Go through the entries one line at a time, and gather every line that has the word "weight".

= = = = = = =

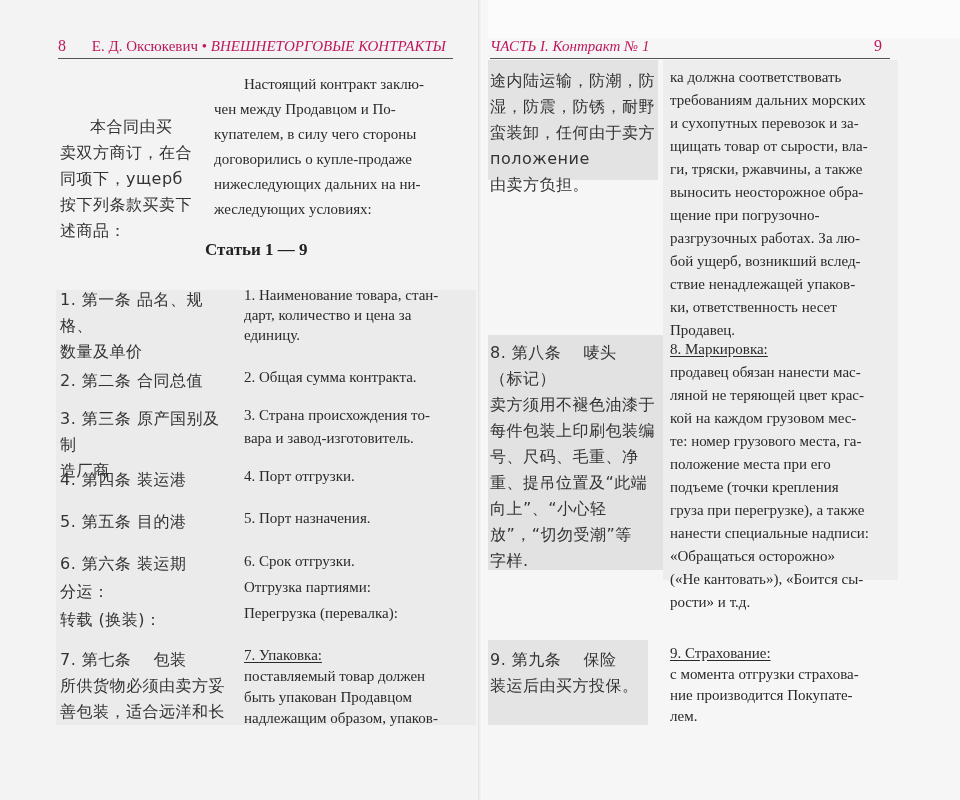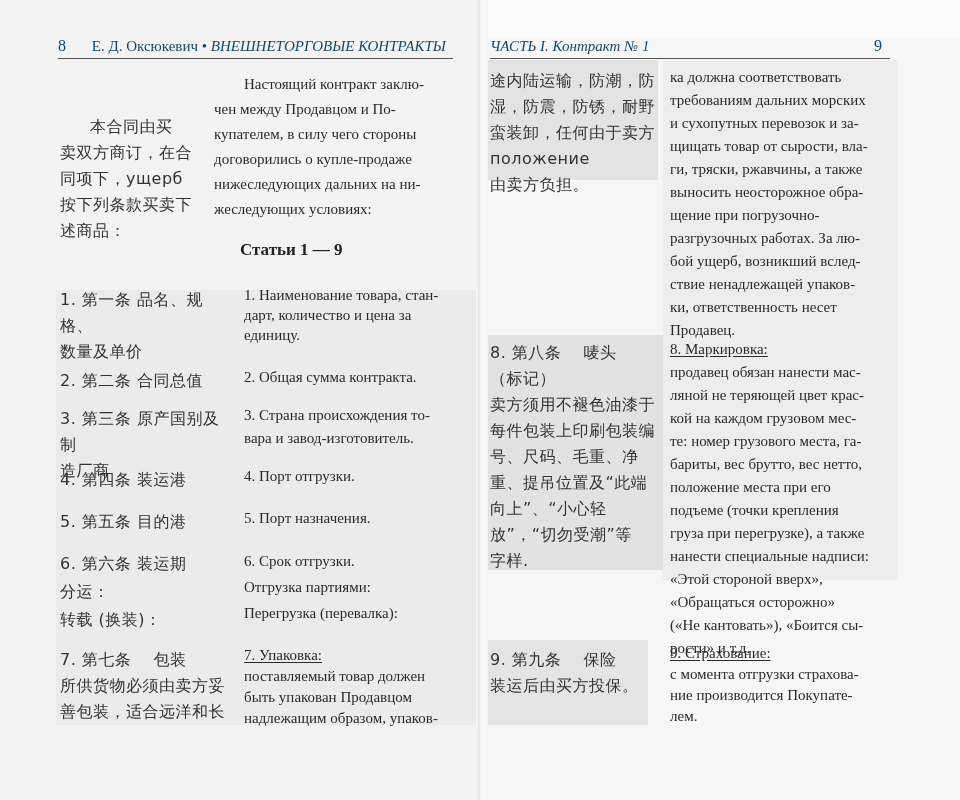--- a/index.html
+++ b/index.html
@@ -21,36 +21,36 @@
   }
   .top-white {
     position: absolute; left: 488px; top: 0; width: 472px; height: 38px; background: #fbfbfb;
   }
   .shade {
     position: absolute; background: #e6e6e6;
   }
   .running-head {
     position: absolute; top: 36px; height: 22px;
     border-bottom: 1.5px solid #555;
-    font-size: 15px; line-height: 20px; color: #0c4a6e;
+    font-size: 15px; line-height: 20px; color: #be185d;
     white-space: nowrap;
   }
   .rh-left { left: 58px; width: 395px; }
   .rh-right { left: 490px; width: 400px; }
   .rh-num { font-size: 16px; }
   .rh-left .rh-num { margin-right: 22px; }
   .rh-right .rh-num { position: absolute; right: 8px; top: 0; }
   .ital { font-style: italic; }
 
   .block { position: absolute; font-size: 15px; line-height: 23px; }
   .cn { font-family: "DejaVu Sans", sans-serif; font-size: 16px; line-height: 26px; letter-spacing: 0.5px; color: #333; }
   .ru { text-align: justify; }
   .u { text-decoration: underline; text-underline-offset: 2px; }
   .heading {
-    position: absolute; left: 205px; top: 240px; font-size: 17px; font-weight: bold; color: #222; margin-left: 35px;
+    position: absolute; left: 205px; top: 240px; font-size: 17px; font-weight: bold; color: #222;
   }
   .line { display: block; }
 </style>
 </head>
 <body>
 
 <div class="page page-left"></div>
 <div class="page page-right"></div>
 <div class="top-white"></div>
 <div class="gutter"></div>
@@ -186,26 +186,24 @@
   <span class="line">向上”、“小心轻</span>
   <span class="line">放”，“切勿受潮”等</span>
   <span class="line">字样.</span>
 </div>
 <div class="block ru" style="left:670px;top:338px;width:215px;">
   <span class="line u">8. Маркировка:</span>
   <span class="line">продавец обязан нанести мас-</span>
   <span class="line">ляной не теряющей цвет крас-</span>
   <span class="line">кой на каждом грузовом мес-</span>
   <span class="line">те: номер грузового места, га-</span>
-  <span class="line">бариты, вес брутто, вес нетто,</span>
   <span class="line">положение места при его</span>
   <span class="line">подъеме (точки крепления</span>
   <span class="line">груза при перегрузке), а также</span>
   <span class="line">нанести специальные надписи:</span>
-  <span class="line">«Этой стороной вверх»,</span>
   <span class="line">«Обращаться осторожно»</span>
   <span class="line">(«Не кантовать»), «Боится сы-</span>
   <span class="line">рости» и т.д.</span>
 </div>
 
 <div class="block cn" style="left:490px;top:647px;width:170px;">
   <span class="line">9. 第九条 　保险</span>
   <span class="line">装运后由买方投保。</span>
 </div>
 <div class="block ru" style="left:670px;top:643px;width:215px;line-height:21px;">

= = = = = = =

◆ Completed task
-    position: absolute; left: 205px; top: 240px; font-size: 17px; font-weight: bold; color: #222; margin-left: 35px;
+    position: absolute; left: 205px; top: 240px; font-size: 17px; font-weight: bold; color: #222;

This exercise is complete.